Without passion we’d be truly dead.”
I might have had a revelation today. Ok, I admit, I’m always
having revelations but this one is a good one.
I always thought that my mother not being permissive enough had
me develop only bad traits and for the majority is true. I have a bad temper
because of her, I don’t really like mushy stuff because of her, I don’t really
know how to say I love you and not feel fucking awkward. And by the by, the
fact that I AM in fact telling some people that I love them is a huge fucking
deal and I, most of the time, hold back from puking afterwards, so yes, be
proud, you’ve earned it.
I was wrong about my mother; I actually have a lot to thank
her for.
Let me tell you why.
I have a LOT of passions. I love music more than I loved any
human being EVER, I love to hear the emotions that some other person felt when
writing down some lyrics, or just playing around with their guitar. A freaking
iconic song (which slips my mind at the moment ) was written when the guitarist
of that band was playing around in the studio, it’s just fucking amazing how
something so huge can come out of just jerking off in the coffee break.

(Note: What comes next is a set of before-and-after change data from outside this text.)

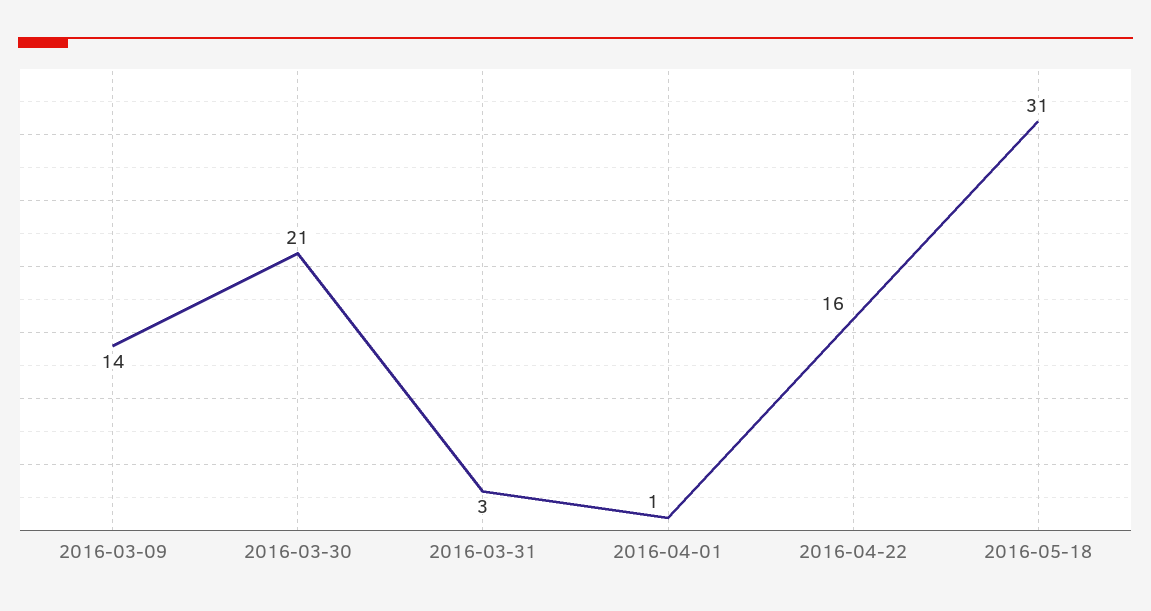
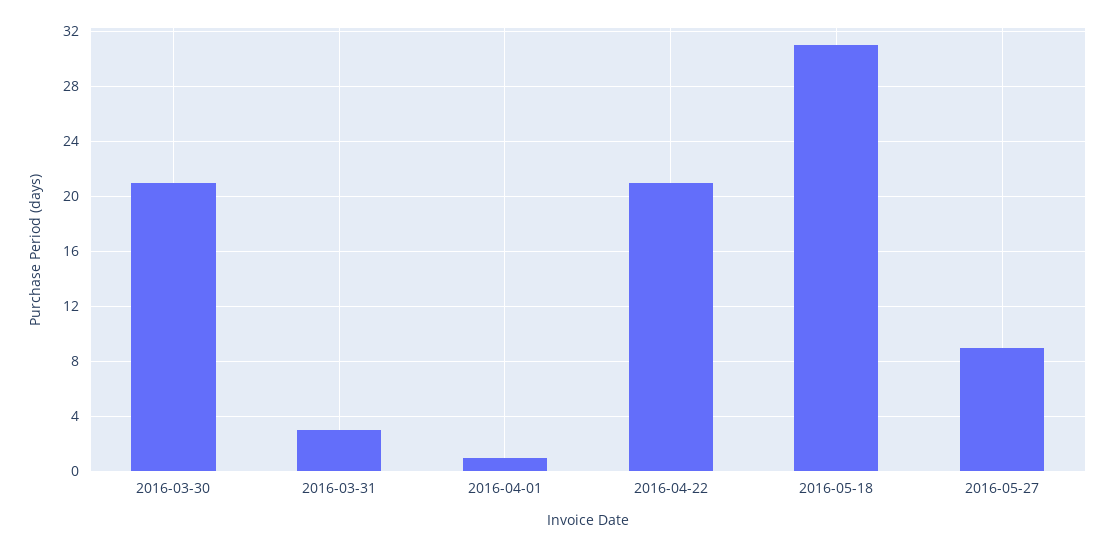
2016-03-09: 14 -> none
2016-04-22: 16 -> 21
2016-05-27: none -> 9

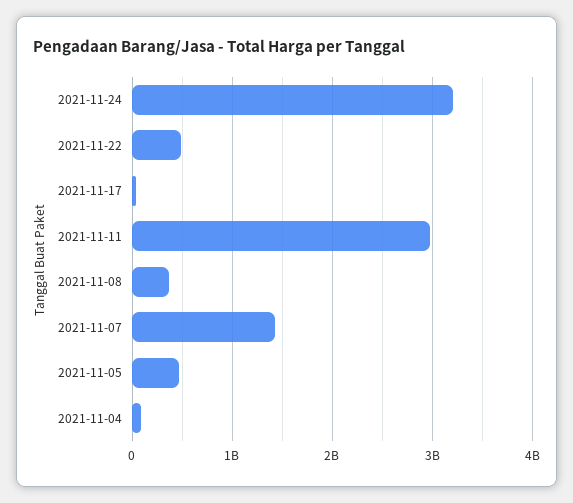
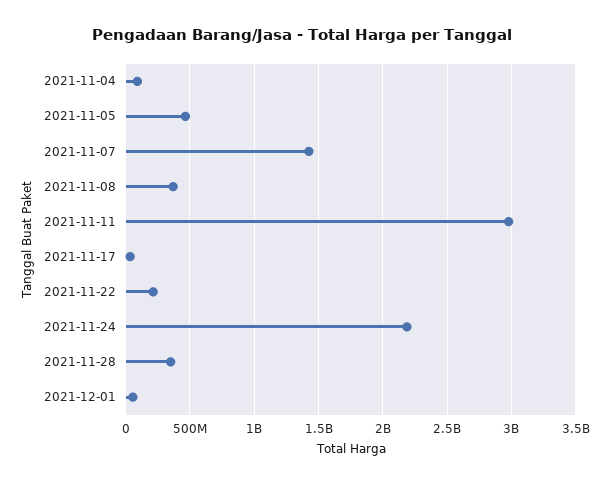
2021-11-24: 3200000000 -> 2200000000
2021-11-22: 500000000 -> 200000000
2021-11-28: none -> 350000000
2021-12-01: none -> 50000000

Freaking NIRVANA wrote the song that consecrated them based on a joke, when a
chick said that Cobain “smelled like teen spirit”(which was a ladies perfume).
That’s either brilliance or it’s faith and out of the two, I don’t know what I’d
pick.
I LOVE drawing, I’d spend hours just doodling away. I don’t
even care what it is, it could be potatoes with arms, it could be the next
Starry Night as long as something comes out of my hands, I’m a happy camper. It’s
true, I don’t do that anymore….now I play Candy Crush. I guess you can call
that “creating something”, I’m creating a void in my head so I won’t think
about the fact that I actually stopped creating shit.
I LOVE to read. For a “hater” like me reading is the best
thing that could ever happen. It gets you out of this universe and then
anything is possible. You get to go inside of another person’s mind without
using black magic or science, you flip the page and there you are, reading
their thoughts, feeling their moves, speaking their language, living their
lives. You can even talk for two or three people at a time and sometimes the
only one who can experience their grief, it’s you and that gives you a sense of
power, you’re absolute. In slang terms you’re just too fucking awesome.
When I was little my mom was always smacking me for not
writing the lesson down in class, I would, instead, just draw. I was listening
to what the teachers were saying but all my notebooks would read the date, the
title, a couple of lines and then just flowers and dresses and hands and
attempts at portraits. So every time I would come home from school with such a page
she’d just smack me around a little. “How can you do this? Look, your classmate,
Georgica is writing everything down.” Despite the fact that he was writing
everything down, Georgica was left behind a year so that wasn’t the best policy
for passing your classes. HA! Take that, mum. Of course I had a little anarchy
in me since I can remember so, naturally I was inclined to not even write the
date anymore instead just draw some more.
I had a pair of jeans
that were ripped, at one point, I’ve just discovered punk and loved it because
it was nothing like britney spears or n’sync (and yes, I’m just gonna write the
names without capital letters because they don’t deserve it). I would wear them
every day for about a year, summer, winter, -20 degrees; my knees would be just
hanging out, breathing fresh air. So she gets mad at one point and throws away
my noise making army boots, my leather jacket AND cuts my pants in half. I was
so mad I wouldn’t come out of my room for a week that summer. She eventually
smashed my mixed tape; that got me out of the house because I had to make a new
one and of course listen even louder.
I was in eighth grade and just gotten my hands on
Shakespeare, it was so intricate that I had to read Hamlet three times so I could
truly understand what was going on. The fact is that Hamlet was not in the
curriculum and I had to prepare for the last exam. Instead I was sitting in the
middle of the bed, at 7 in the morning reading Shakespeare and my mother comes
in, very upset saying things like “you should be getting dressed, you have to
be at school in half an hour and you’re sitting here reading crap.” Crap, yes,
she called Shakespeare “crap”.
I was never the child she wanted me to be. I was never
perfect and I never did anything on time. I also never did, or said, or dressed
like the norms of society dictates us and that killed her. Maybe she just didn’t want me to suffer if I would
be seen as an outcast or maybe she was jealous at my free spirited nature. But by her denying me all those things I think
she drove me to developing passions for amazingly beautiful thing and now they’re
in there and there’s nothing she can do about.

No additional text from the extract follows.